PROBLEM DESCRIPTION
Pictures stay out. Everything else in the listing below gets written out exactly.

TASK DATA
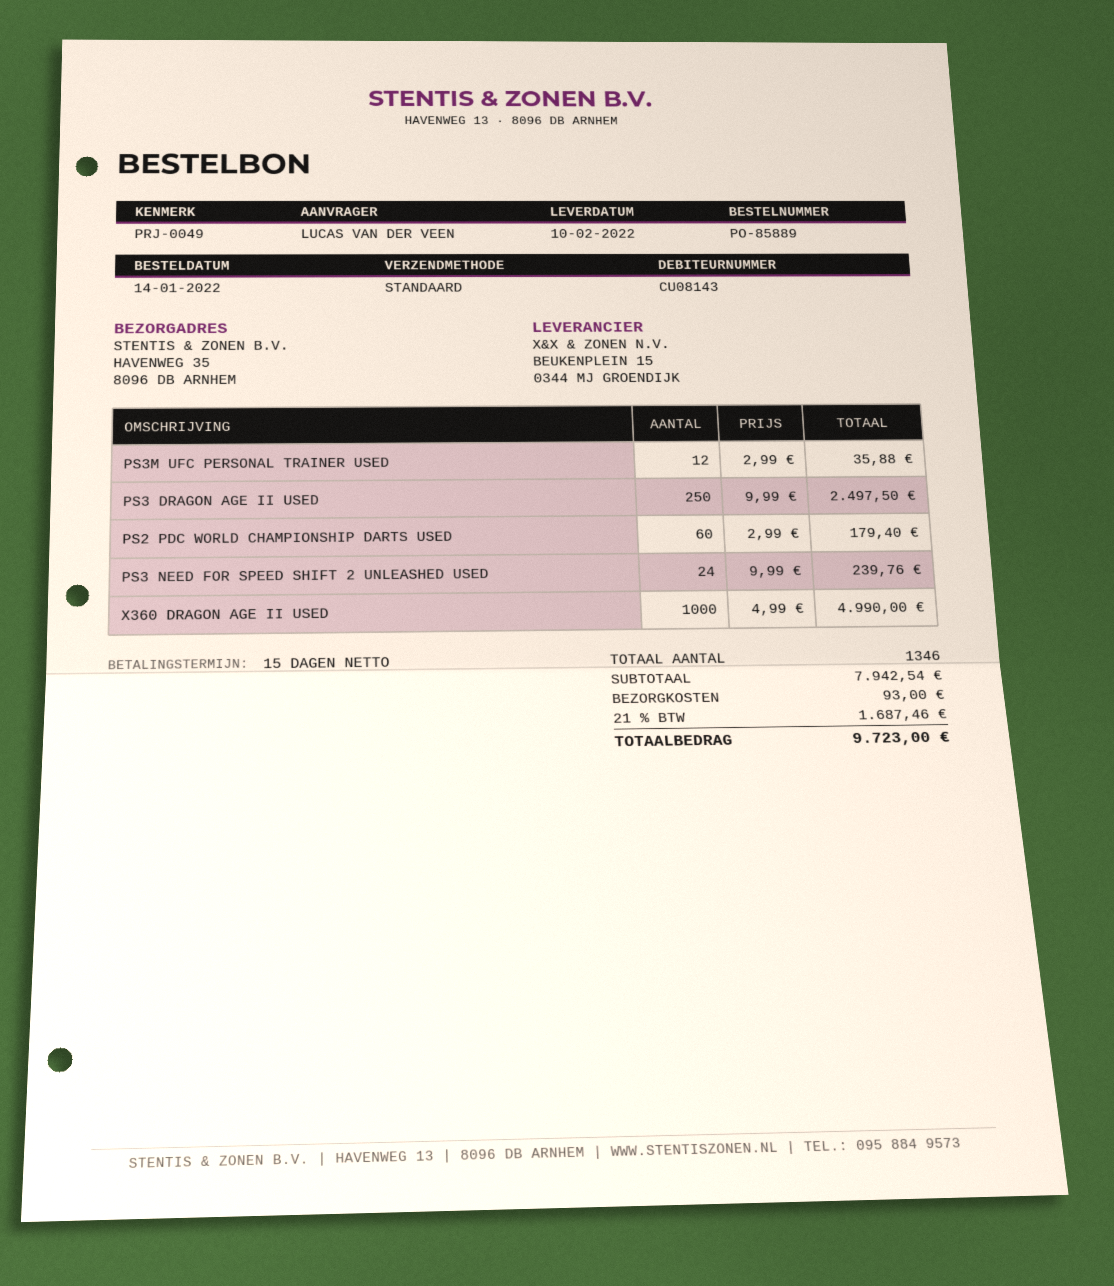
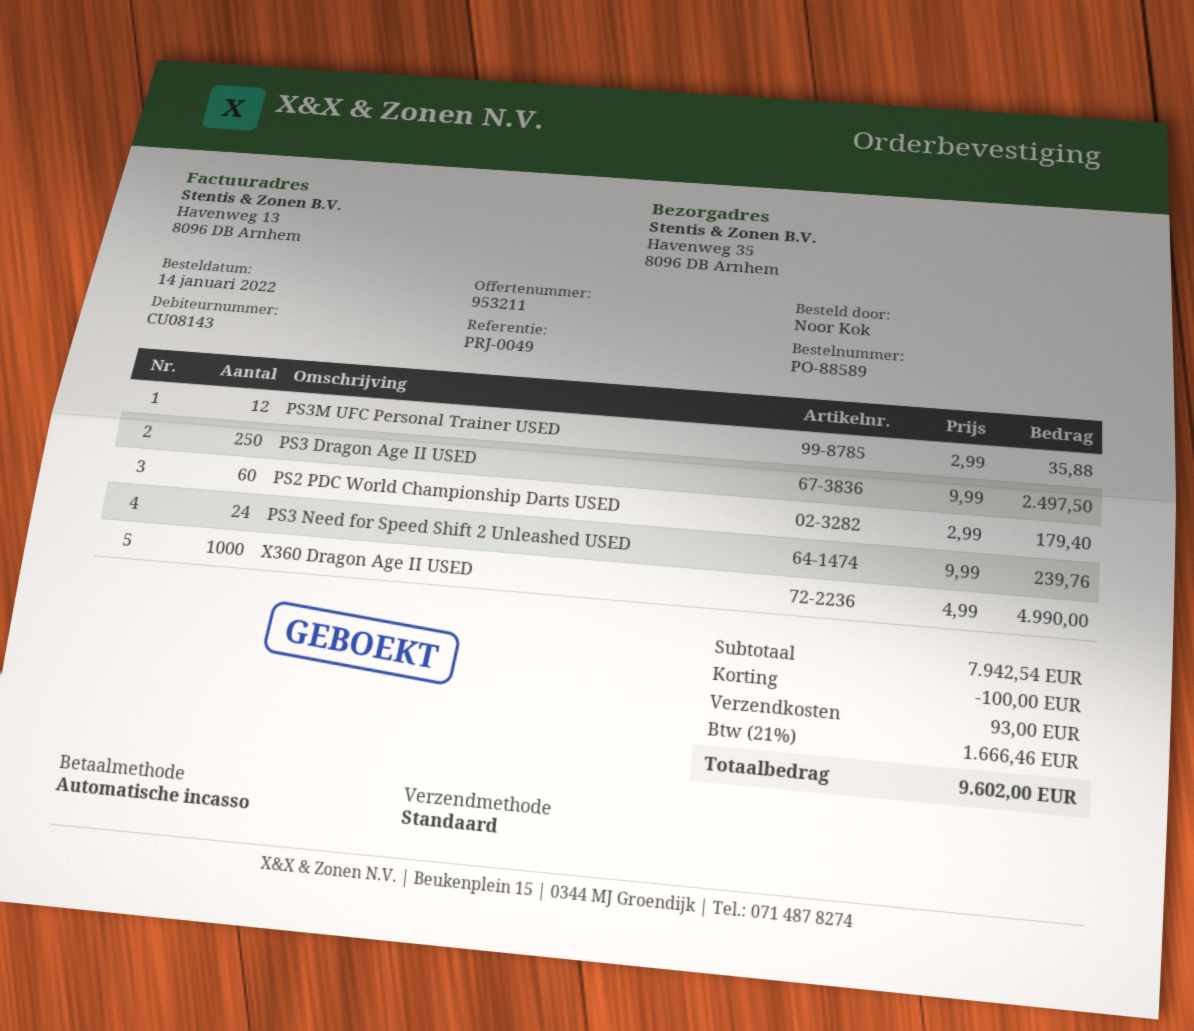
order number: PO-85889 -> PO-88589
ordered by: LUCAS VAN DER VEEN -> Noor Kok
discount: none -> 100.00
tax: 21% = 1687.46 -> 21% = 1666.46
total: 9723.00 -> 9602.00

EXPECTED ANSWER
order number: PO-85889 -> PO-88589
ordered by: LUCAS VAN DER VEEN -> Noor Kok
discount: none -> 100.00
tax: 21% = 1687.46 -> 21% = 1666.46
total: 9723.00 -> 9602.00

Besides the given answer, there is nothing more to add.